## Task to carry out
How do the lines below between the ones holding "subtotal: 450.20 -> 568.90" and "total: 528.50 -> 662.63", inclusive, read? Give them again exactly, with no other lines.

Revision comparison data
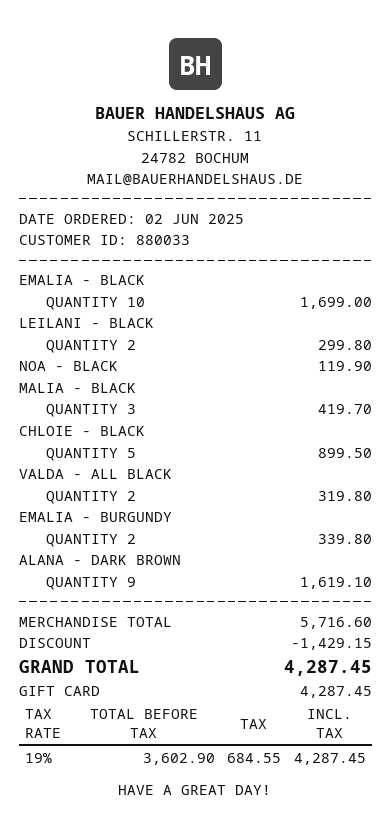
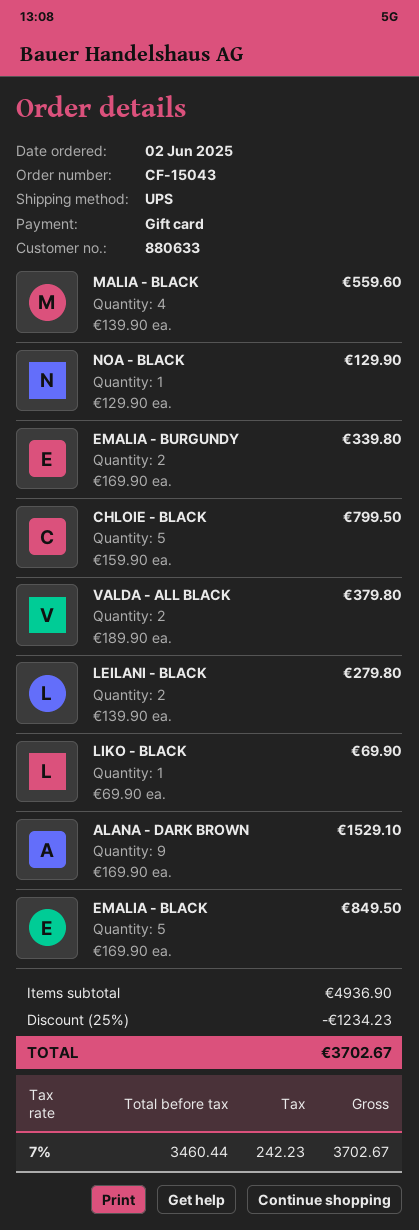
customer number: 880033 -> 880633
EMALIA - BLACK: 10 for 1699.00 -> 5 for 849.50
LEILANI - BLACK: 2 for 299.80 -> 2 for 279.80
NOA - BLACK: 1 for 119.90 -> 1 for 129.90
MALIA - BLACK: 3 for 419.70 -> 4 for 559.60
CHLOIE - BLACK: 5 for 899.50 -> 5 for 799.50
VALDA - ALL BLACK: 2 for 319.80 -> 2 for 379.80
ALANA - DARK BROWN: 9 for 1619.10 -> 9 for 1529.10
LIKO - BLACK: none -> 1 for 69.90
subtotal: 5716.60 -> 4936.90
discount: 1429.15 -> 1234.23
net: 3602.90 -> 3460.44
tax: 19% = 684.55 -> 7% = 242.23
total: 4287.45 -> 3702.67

==

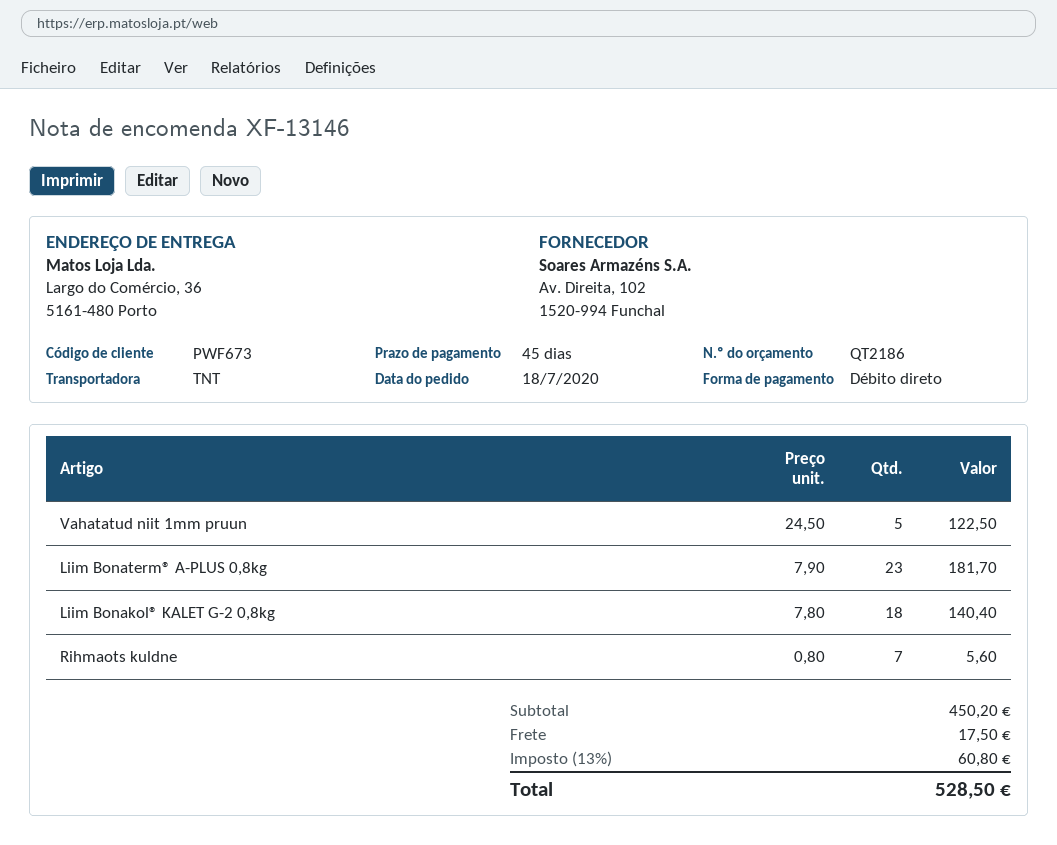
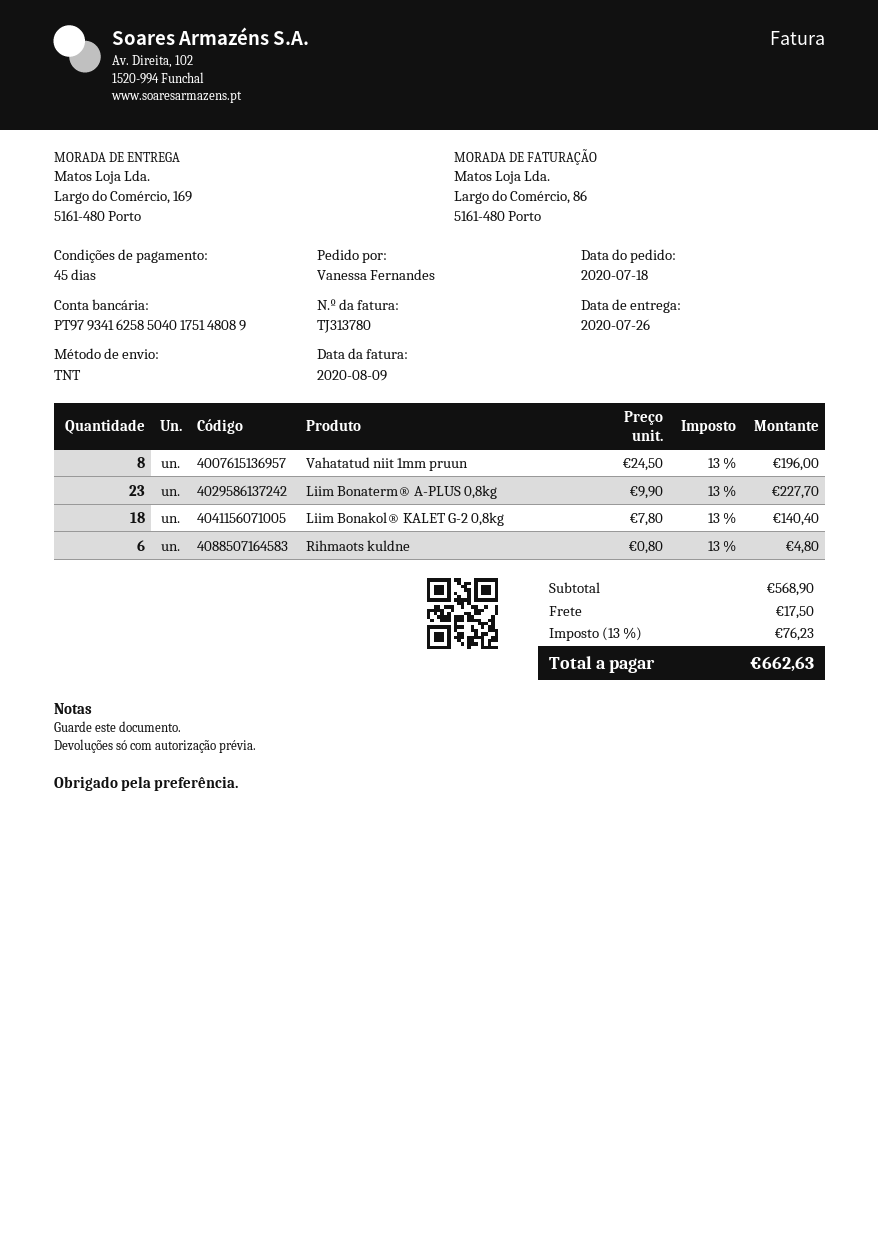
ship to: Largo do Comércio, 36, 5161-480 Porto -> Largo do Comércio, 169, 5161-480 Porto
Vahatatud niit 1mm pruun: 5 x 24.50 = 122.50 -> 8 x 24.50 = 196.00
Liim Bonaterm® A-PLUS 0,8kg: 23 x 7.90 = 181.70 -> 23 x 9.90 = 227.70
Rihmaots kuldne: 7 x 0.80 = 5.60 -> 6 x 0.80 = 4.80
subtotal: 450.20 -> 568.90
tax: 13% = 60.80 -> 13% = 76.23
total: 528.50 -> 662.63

## Exercise solution
subtotal: 450.20 -> 568.90
tax: 13% = 60.80 -> 13% = 76.23
total: 528.50 -> 662.63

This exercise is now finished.